Pat promised to ask Patsy if she had anything.
Later that night, Lawrence told me more about his mother. He said Ella was a very small person, only about five feet tall. As a young woman, she attended the Kentucky School for the Blind at Louisville and earned a piano teaching certificate at the Morehead Normal School (now Morehead University).
“Mom was very refined,” Pat said. “No matter where she went, you could always tell she was an educated lady. Mom had very good manners. She was very good at speaking. And when you saw her and Pop together, and listening to both of them, you could tell there was a vast difference in the way they were raised.”
“Mom would read Dickens to us,” Lawrence said. “Robin Hood, Great Expectations — all them classical stories that came out of England and places at that time.”
When young, Ella was proficient at playing the piano and organ. After marrying Ed, she learned to play the mandolin and banjo-mandolin so that she could play “his type of music.”

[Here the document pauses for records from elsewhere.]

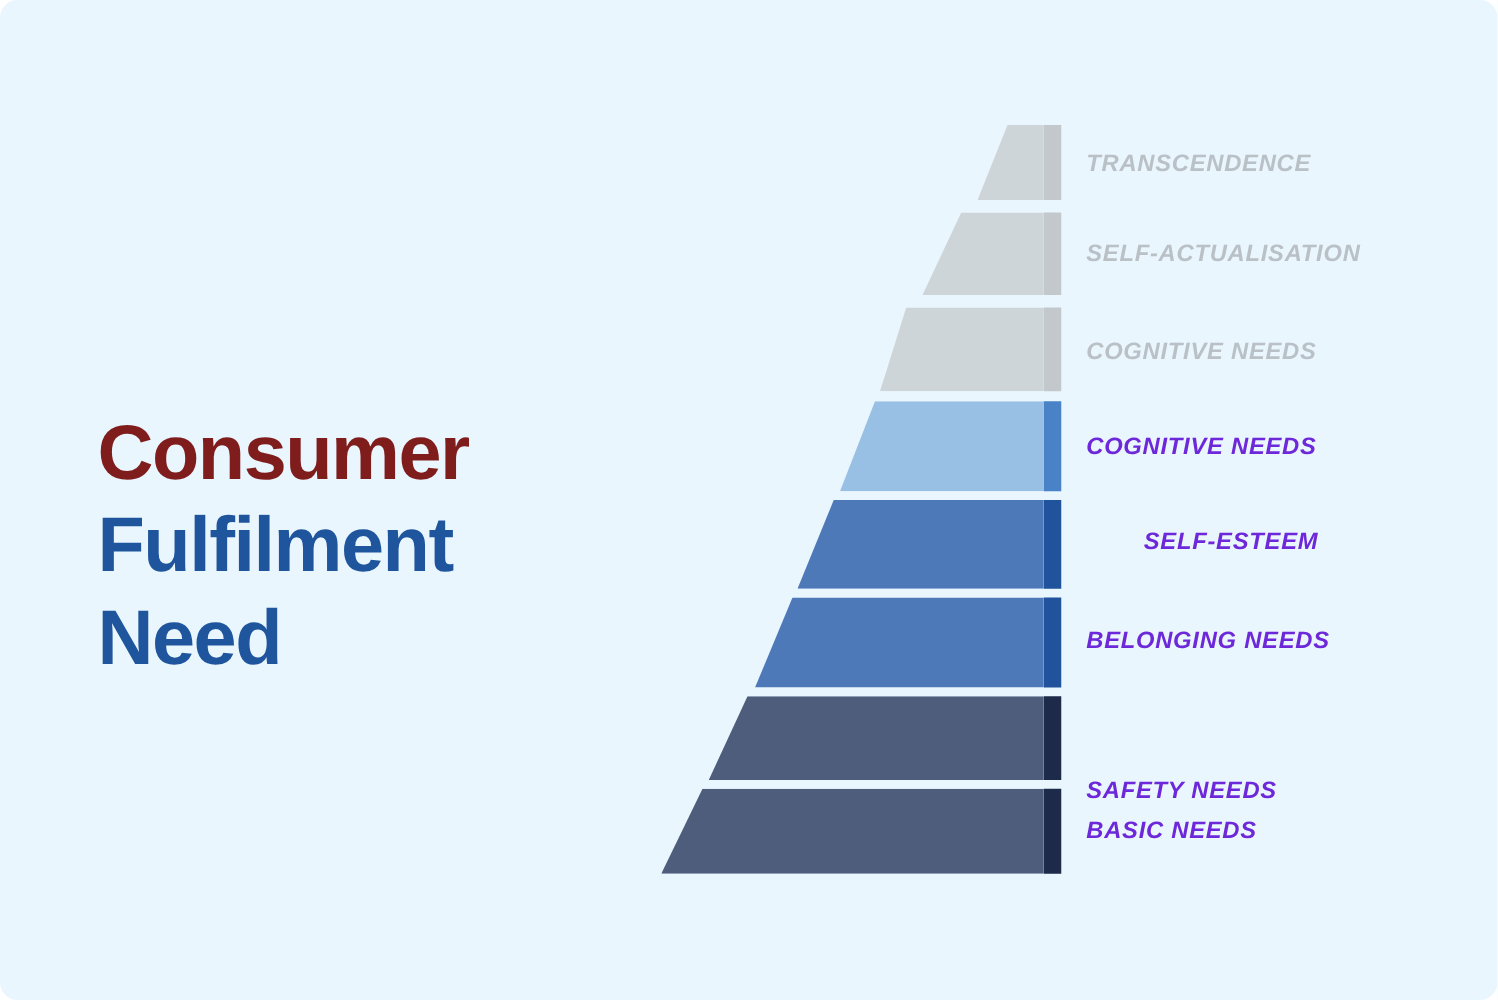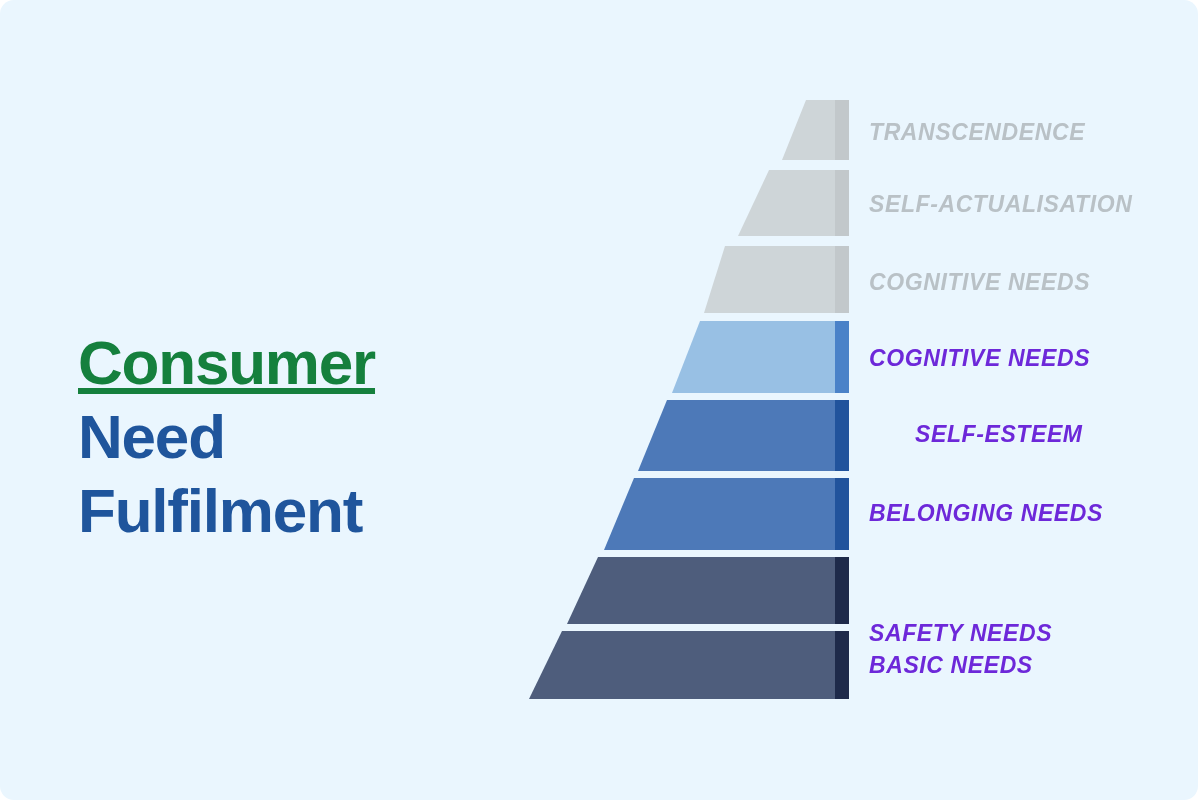--- a/index.html
+++ b/index.html
@@ -54,21 +54,21 @@
     width: 1198px;
     height: 800px;
   }
 
   
   .tier-label {
     position: absolute;
     font-family: "Liberation Sans", sans-serif;
     font-style: italic;
     font-weight: bold;
-    font-size: 23px;
+    font-size: 19px;
     letter-spacing: 0.6px;
     white-space: nowrap;
     transform: translateY(-50%);
   }
   .tier-label.muted { color: #b9c1c6; font-weight: bold; }
   .tier-label.strong { color: #6d28d9; }
 </style>
 </head>
 <body>
 
@@ -155,23 +155,23 @@
       <g>
         <g clip-path="url(#clip-t1)">
           <rect class="tier-face" x="517" y="627" width="343" height="78" rx="9" ry="9" fill="#4e5d7c"></rect>
         </g>
         <rect class="tier-edge" x="835" y="631" width="14" height="68" fill="#1e2a4a"></rect>
       </g>
     </svg>
   </div>
 
   <div id="title-block">
-    <div class="title-line" style="color: #15803d; text-decoration: underline;">Consumer</div>
+    <div class="title-line" style="color: #7f1d1d;">Consumer</div>
+    <div class="title-line" style="color: rgb(31, 85, 156);">Fulfilment</div>
     <div class="title-line" style="color: rgb(31, 85, 156);">Need</div>
-    <div class="title-line" style="color: rgb(31, 85, 156);">Fulfilment</div>
   </div>
 
   <div class="tier-label muted" style="left:869px; top:132px;">TRANSCENDENCE</div>
 
   <div class="tier-label muted" style="left:869px; top:204px;">SELF-ACTUALISATION</div>
 
   <div class="tier-label muted" style="left:869px; top:282px;">COGNITIVE NEEDS</div>
 
   <div class="tier-label strong" style="left:869px; top:358px;">COGNITIVE NEEDS</div>
 

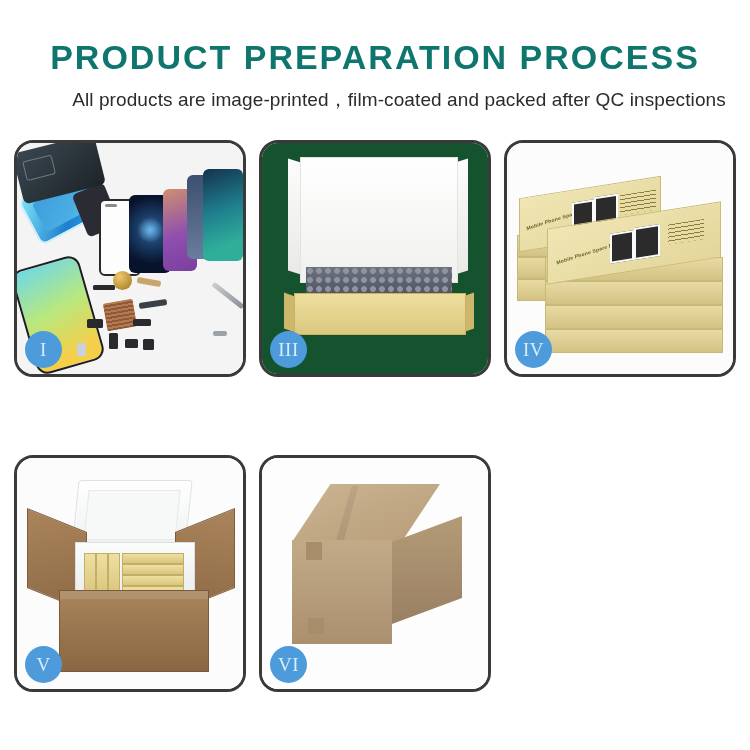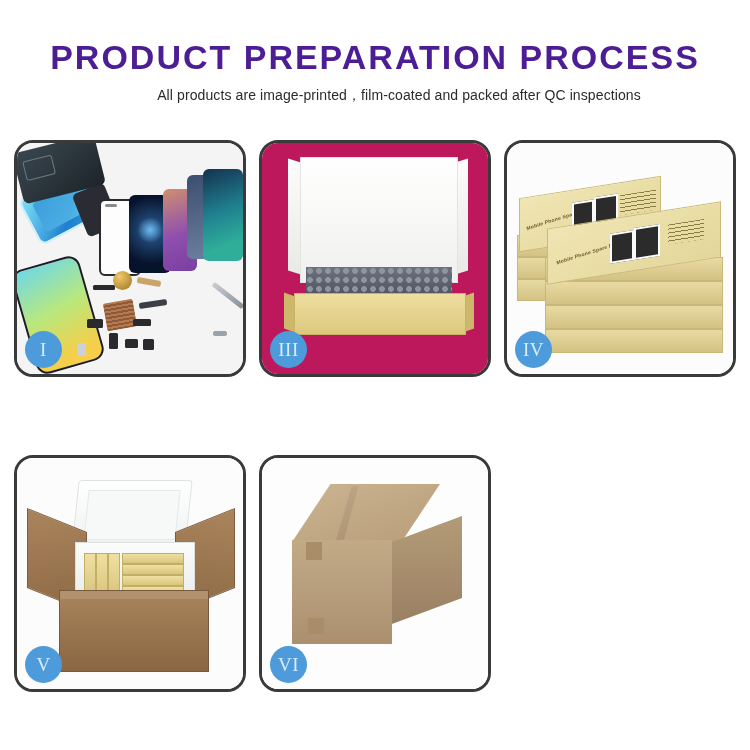--- a/index.html
+++ b/index.html
@@ -7,24 +7,24 @@
     width:750px;height:750px;background:#ffffff;
     font-family:"Liberation Sans","DejaVu Sans",sans-serif;
     overflow:hidden;
   }
   .page{position:relative;width:750px;height:750px;}
 
   
   .header{text-align:center;padding-top:40px;}
   .title{
     font-size:34px;font-weight:700;letter-spacing:2.0px;
-    color:#4c1d95;line-height:1.05;white-space:nowrap;
+    color:#0f766e;line-height:1.05;white-space:nowrap;
   }
   .subtitle{
-    font-size:14px;color:#2b2b2b;margin-top:11px;
+    font-size:19px;color:#2b2b2b;margin-top:11px;
     letter-spacing:.1px;white-space:nowrap;padding-left:48px;
   }
 
   
   .grid{
     position:absolute;left:14px;top:140px;
     width:722px;height:596px;
     display:grid;
     grid-template-columns:232px 232px 232px;
     grid-template-rows:237px 237px;
@@ -102,21 +102,21 @@
           radial-gradient(circle at 5px 5px,rgba(255,255,255,.95) 3.4px,rgba(190,195,198,.35) 4.2px,rgba(0,0,0,0) 5px);
         background-size:13px 13px;}
   .part2{position:absolute;left:22px;top:14px;width:76px;height:196px;
         border-radius:9px;background:linear-gradient(180deg,#d8dadb 0%,#9ea3a6 32%,#3b4044 62%,#23272a 100%);
         opacity:.88;}
   .part2:after{content:"";position:absolute;left:28px;top:74px;width:18px;height:18px;
         border:2px solid #cfd4d6;border-radius:50%;opacity:.8;}
   .tape{position:absolute;background:#c69a5c;border-radius:1px;opacity:.95;}
 
   
-  .p3{background:#be185d;}
+  .p3{background:#14532d;}
   .lid3{position:absolute;left:38px;top:14px;width:156px;height:124px;
         background:linear-gradient(180deg,#ffffff,#f0f0ee);border:1px solid #e3e3df;}
   .lid3-l{position:absolute;left:26px;top:18px;width:16px;height:112px;
         background:linear-gradient(180deg,#fcfcfc,#e9e9e6);transform:skewY(18deg);}
   .lid3-r{position:absolute;left:190px;top:18px;width:16px;height:112px;
         background:linear-gradient(180deg,#fcfcfc,#e9e9e6);transform:skewY(-18deg);}
   .foam3{position:absolute;left:44px;top:124px;width:146px;height:32px;
         background:
           radial-gradient(circle at 4px 4px,#9094a0 2.6px,rgba(0,0,0,0) 3.2px) 0 0/9px 9px,
           linear-gradient(180deg,#6d7280,#4d515c);}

“She used to sing more of the old English-type music,” Lawrence said. “Little nonsense stuff. We’d ask for it a lot of times ’cause we didn’t have anything else but the radio. I remember her singing one that had to do with a sea captain and it went something like this:
There was a noble boatsman.
Noble he did well.
He had a lovin’ wife
But she loved the tailor well.
And then it went on to state that the sea captain had to take his boat and go on a trip and he left his house and kissed his wife and started out. And the local tailor came in. And it just so happened the captain had forgot his sea chest so he came back and when he knocked on the door the wife was trying to find a place for him to hide. Guess where he hid? In the sea chest. And what happened to the tailor, he got chucked into the sea sometime or another on that cruise.”